L’Union européenne reconnaît toutefois les difficultés propres à chaque territoire, à travers, les indemnités compensatoires de handicaps naturels (ICHN). Elles prennent en compte les spécificités des zones montagneuses et « défavorisées ». « Les critères d’ICHN ont récemment été modifiés et prennent moins en compte la plaine, détaille François Douville. Sa suppression dans certains espaces a fait remonter les troupeaux en montagne. » Les éleveurs ont grimpé en altitude pour bénéficier de cette valorisation, délaissant les zones proches des villes et villages.
Pour contourner les difficultés de rémunération, certains pensent à vendre la prestation de débroussaillage.
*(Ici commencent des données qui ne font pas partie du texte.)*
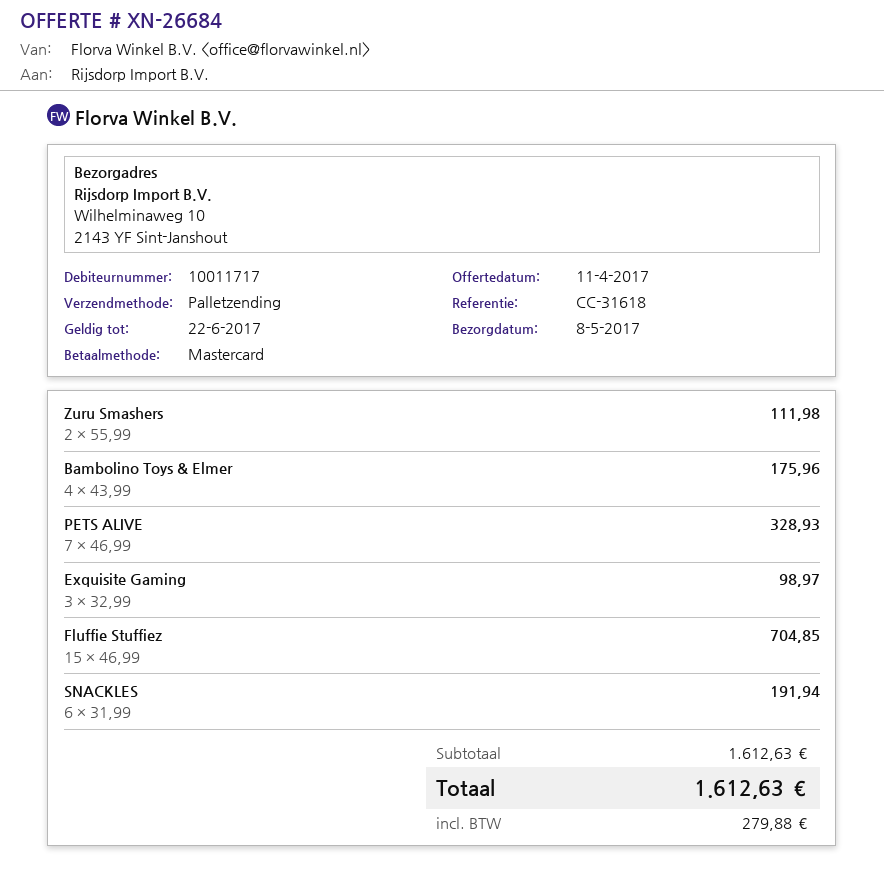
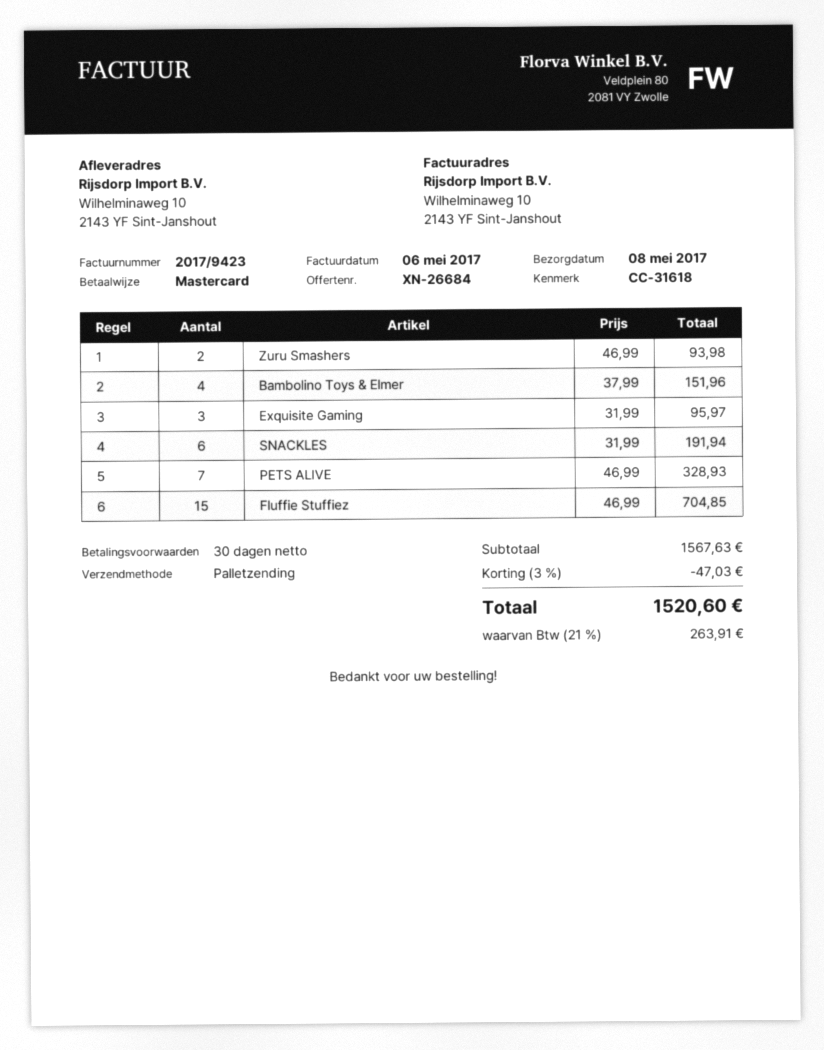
Zuru Smashers: 2 x 55.99 = 111.98 -> 2 x 46.99 = 93.98
Bambolino Toys & Elmer: 4 x 43.99 = 175.96 -> 4 x 37.99 = 151.96
Exquisite Gaming: 3 x 32.99 = 98.97 -> 3 x 31.99 = 95.97
subtotal: 1612.63 -> 1567.63
discount: none -> 3% = 47.03
tax: 279.88 -> 263.91
total: 1612.63 -> 1520.60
C’est le cas de Samantha aux alentours de Caixas, qui propose aux particuliers d’installer des parcs pour défricher un terrain. Elle pourrait également intervenir le long d’une route départementale pour la rendre moins vulnérable au feu. « Ça compte comme une prestation de service. » L’éleveuse voulait d’ailleurs s’installer et s’inscrire à la chambre d’agriculture à ce titre, ce qui n’a pas été possible. Elle doit aujourd’hui produire de la viande pour être administrativement agricultrice. Pour la FDSEA des Pyrénées-Orientales et la Chambre d’Agriculture, ce modèle n’est en effet pas la priorité. « On ne veut pas des paysagistes qui font pare-feu. Il faut que les revenus viennent de la production », explicitait récemment le président du syndicat agricole Bruno Vila.
Quel budget pour débroussailler les Pyrénées-Orientales ?
Les espoirs portent alors sur les négociations en cours en ce moment à l’échelle européenne pour une nouvelle politique agricole commune. Elle serait mise en œuvre en 2028. En parallèle, la chambre d’agriculture a chiffré la création d’une ceinture de protection d’un kilomètre autour des zones urbanisées des Pyrénées-Orientales : 8 millions d’euros par an. Une donnée qui a surtout vocation à porter le sujet au national et dans les piles de dossiers du ministère de l’Agriculture. Et à mettre en face du coût des incendies, qui reste à ce stade indéterminé pour ce qui est de celui de Trévillach.